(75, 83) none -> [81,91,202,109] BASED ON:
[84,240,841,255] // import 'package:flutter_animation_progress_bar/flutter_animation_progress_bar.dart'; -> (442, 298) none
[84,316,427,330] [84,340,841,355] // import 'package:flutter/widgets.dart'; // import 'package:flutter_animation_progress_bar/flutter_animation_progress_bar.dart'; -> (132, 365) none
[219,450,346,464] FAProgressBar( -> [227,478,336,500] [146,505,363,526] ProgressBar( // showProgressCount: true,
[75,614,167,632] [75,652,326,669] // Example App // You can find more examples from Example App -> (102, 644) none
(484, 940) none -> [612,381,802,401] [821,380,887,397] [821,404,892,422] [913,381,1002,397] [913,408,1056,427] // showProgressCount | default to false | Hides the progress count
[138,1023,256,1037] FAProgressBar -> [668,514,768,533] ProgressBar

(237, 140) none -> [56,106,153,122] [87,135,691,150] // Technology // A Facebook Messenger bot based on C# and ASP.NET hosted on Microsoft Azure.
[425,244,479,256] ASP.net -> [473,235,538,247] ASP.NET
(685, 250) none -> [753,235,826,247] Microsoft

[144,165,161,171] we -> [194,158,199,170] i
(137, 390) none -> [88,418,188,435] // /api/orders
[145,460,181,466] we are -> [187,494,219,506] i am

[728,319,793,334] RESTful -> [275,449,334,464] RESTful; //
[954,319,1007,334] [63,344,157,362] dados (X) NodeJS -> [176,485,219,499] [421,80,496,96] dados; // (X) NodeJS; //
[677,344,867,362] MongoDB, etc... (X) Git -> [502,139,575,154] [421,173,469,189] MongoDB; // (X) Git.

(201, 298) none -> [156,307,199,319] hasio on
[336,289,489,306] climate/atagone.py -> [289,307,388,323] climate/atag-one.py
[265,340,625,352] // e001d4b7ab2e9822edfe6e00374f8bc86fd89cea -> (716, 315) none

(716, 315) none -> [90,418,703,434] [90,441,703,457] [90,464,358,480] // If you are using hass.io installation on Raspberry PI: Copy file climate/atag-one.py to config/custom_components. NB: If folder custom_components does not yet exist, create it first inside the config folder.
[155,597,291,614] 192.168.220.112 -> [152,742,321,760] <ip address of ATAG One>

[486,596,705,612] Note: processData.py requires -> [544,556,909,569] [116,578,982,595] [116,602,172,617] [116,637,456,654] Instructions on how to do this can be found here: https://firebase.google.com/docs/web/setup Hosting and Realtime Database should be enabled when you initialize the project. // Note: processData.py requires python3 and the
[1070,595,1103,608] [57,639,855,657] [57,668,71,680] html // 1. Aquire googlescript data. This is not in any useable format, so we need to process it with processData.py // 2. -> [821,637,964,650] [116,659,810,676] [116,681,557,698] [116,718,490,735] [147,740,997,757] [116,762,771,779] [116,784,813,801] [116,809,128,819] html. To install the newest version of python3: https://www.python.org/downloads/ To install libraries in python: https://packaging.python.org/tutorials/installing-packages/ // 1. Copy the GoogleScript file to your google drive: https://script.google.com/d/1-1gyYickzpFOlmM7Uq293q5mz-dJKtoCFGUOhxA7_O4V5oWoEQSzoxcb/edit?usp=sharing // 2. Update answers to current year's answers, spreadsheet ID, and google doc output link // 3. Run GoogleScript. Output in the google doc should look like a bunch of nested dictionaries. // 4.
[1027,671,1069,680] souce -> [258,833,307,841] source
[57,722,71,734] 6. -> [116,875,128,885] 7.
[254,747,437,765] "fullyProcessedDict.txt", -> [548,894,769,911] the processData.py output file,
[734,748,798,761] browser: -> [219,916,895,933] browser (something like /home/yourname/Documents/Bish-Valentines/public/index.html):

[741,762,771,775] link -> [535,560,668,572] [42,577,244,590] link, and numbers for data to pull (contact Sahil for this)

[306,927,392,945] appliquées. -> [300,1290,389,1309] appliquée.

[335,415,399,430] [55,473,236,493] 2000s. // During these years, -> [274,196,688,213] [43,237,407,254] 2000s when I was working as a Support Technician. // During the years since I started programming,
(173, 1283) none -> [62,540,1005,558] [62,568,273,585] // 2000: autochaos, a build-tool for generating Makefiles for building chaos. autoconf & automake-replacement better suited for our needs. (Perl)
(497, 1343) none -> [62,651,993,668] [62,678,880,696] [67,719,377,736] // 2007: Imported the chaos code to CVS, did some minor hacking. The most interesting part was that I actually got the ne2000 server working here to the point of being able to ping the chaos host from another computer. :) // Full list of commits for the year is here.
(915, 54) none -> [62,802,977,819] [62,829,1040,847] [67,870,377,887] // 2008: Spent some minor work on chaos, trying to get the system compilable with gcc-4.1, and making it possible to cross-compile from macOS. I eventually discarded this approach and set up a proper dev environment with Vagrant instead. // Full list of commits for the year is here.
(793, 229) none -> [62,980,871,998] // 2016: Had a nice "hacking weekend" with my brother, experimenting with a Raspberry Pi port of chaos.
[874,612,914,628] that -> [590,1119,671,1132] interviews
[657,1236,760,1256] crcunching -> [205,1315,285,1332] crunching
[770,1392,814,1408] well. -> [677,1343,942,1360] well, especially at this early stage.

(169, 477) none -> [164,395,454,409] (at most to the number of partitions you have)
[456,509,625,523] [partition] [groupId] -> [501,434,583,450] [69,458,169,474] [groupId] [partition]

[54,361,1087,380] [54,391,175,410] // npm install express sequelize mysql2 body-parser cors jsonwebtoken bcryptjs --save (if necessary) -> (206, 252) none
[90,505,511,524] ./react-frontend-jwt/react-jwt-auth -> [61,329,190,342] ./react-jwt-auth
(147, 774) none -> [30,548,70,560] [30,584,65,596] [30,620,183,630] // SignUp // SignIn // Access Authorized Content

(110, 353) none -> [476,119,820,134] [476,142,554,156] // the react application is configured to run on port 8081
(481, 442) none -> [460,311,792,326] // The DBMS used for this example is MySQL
________________________________________
All of the data above should be reproduced word for word.

(75, 83) none -> [81,91,202,109] BASED ON:
[84,240,841,255] // import 'package:flutter_animation_progress_bar/flutter_animation_progress_bar.dart'; -> (442, 298) none
[84,316,427,330] [84,340,841,355] // import 'package:flutter/widgets.dart'; // import 'package:flutter_animation_progress_bar/flutter_animation_progress_bar.dart'; -> (132, 365) none
[219,450,346,464] FAProgressBar( -> [227,478,336,500] [146,505,363,526] ProgressBar( // showProgressCount: true,
[75,614,167,632] [75,652,326,669] // Example App // You can find more examples from Example App -> (102, 644) none
(484, 940) none -> [612,381,802,401] [821,380,887,397] [821,404,892,422] [913,381,1002,397] [913,408,1056,427] // showProgressCount | default to false | Hides the progress count
[138,1023,256,1037] FAProgressBar -> [668,514,768,533] ProgressBar

(237, 140) none -> [56,106,153,122] [87,135,691,150] // Technology // A Facebook Messenger bot based on C# and ASP.NET hosted on Microsoft Azure.
[425,244,479,256] ASP.net -> [473,235,538,247] ASP.NET
(685, 250) none -> [753,235,826,247] Microsoft

[144,165,161,171] we -> [194,158,199,170] i
(137, 390) none -> [88,418,188,435] // /api/orders
[145,460,181,466] we are -> [187,494,219,506] i am

[728,319,793,334] RESTful -> [275,449,334,464] RESTful; //
[954,319,1007,334] [63,344,157,362] dados (X) NodeJS -> [176,485,219,499] [421,80,496,96] dados; // (X) NodeJS; //
[677,344,867,362] MongoDB, etc... (X) Git -> [502,139,575,154] [421,173,469,189] MongoDB; // (X) Git.

(201, 298) none -> [156,307,199,319] hasio on
[336,289,489,306] climate/atagone.py -> [289,307,388,323] climate/atag-one.py
[265,340,625,352] // e001d4b7ab2e9822edfe6e00374f8bc86fd89cea -> (716, 315) none

(716, 315) none -> [90,418,703,434] [90,441,703,457] [90,464,358,480] // If you are using hass.io installation on Raspberry PI: Copy file climate/atag-one.py to config/custom_components. NB: If folder custom_components does not yet exist, create it first inside the config folder.
[155,597,291,614] 192.168.220.112 -> [152,742,321,760] <ip address of ATAG One>

[486,596,705,612] Note: processData.py requires -> [544,556,909,569] [116,578,982,595] [116,602,172,617] [116,637,456,654] Instructions on how to do this can be found here: https://firebase.google.com/docs/web/setup Hosting and Realtime Database should be enabled when you initialize the project. // Note: processData.py requires python3 and the
[1070,595,1103,608] [57,639,855,657] [57,668,71,680] html // 1. Aquire googlescript data. This is not in any useable format, so we need to process it with processData.py // 2. -> [821,637,964,650] [116,659,810,676] [116,681,557,698] [116,718,490,735] [147,740,997,757] [116,762,771,779] [116,784,813,801] [116,809,128,819] html. To install the newest version of python3: https://www.python.org/downloads/ To install libraries in python: https://packaging.python.org/tutorials/installing-packages/ // 1. Copy the GoogleScript file to your google drive: https://script.google.com/d/1-1gyYickzpFOlmM7Uq293q5mz-dJKtoCFGUOhxA7_O4V5oWoEQSzoxcb/edit?usp=sharing // 2. Update answers to current year's answers, spreadsheet ID, and google doc output link // 3. Run GoogleScript. Output in the google doc should look like a bunch of nested dictionaries. // 4.
[1027,671,1069,680] souce -> [258,833,307,841] source
[57,722,71,734] 6. -> [116,875,128,885] 7.
[254,747,437,765] "fullyProcessedDict.txt", -> [548,894,769,911] the processData.py output file,
[734,748,798,761] browser: -> [219,916,895,933] browser (something like /home/yourname/Documents/Bish-Valentines/public/index.html):

[741,762,771,775] link -> [535,560,668,572] [42,577,244,590] link, and numbers for data to pull (contact Sahil for this)

[306,927,392,945] appliquées. -> [300,1290,389,1309] appliquée.

[335,415,399,430] [55,473,236,493] 2000s. // During these years, -> [274,196,688,213] [43,237,407,254] 2000s when I was working as a Support Technician. // During the years since I started programming,
(173, 1283) none -> [62,540,1005,558] [62,568,273,585] // 2000: autochaos, a build-tool for generating Makefiles for building chaos. autoconf & automake-replacement better suited for our needs. (Perl)
(497, 1343) none -> [62,651,993,668] [62,678,880,696] [67,719,377,736] // 2007: Imported the chaos code to CVS, did some minor hacking. The most interesting part was that I actually got the ne2000 server working here to the point of being able to ping the chaos host from another computer. :) // Full list of commits for the year is here.
(915, 54) none -> [62,802,977,819] [62,829,1040,847] [67,870,377,887] // 2008: Spent some minor work on chaos, trying to get the system compilable with gcc-4.1, and making it possible to cross-compile from macOS. I eventually discarded this approach and set up a proper dev environment with Vagrant instead. // Full list of commits for the year is here.
(793, 229) none -> [62,980,871,998] // 2016: Had a nice "hacking weekend" with my brother, experimenting with a Raspberry Pi port of chaos.
[874,612,914,628] that -> [590,1119,671,1132] interviews
[657,1236,760,1256] crcunching -> [205,1315,285,1332] crunching
[770,1392,814,1408] well. -> [677,1343,942,1360] well, especially at this early stage.

(169, 477) none -> [164,395,454,409] (at most to the number of partitions you have)
[456,509,625,523] [partition] [groupId] -> [501,434,583,450] [69,458,169,474] [groupId] [partition]

[54,361,1087,380] [54,391,175,410] // npm install express sequelize mysql2 body-parser cors jsonwebtoken bcryptjs --save (if necessary) -> (206, 252) none
[90,505,511,524] ./react-frontend-jwt/react-jwt-auth -> [61,329,190,342] ./react-jwt-auth
(147, 774) none -> [30,548,70,560] [30,584,65,596] [30,620,183,630] // SignUp // SignIn // Access Authorized Content

(110, 353) none -> [476,119,820,134] [476,142,554,156] // the react application is configured to run on port 8081
(481, 442) none -> [460,311,792,326] // The DBMS used for this example is MySQL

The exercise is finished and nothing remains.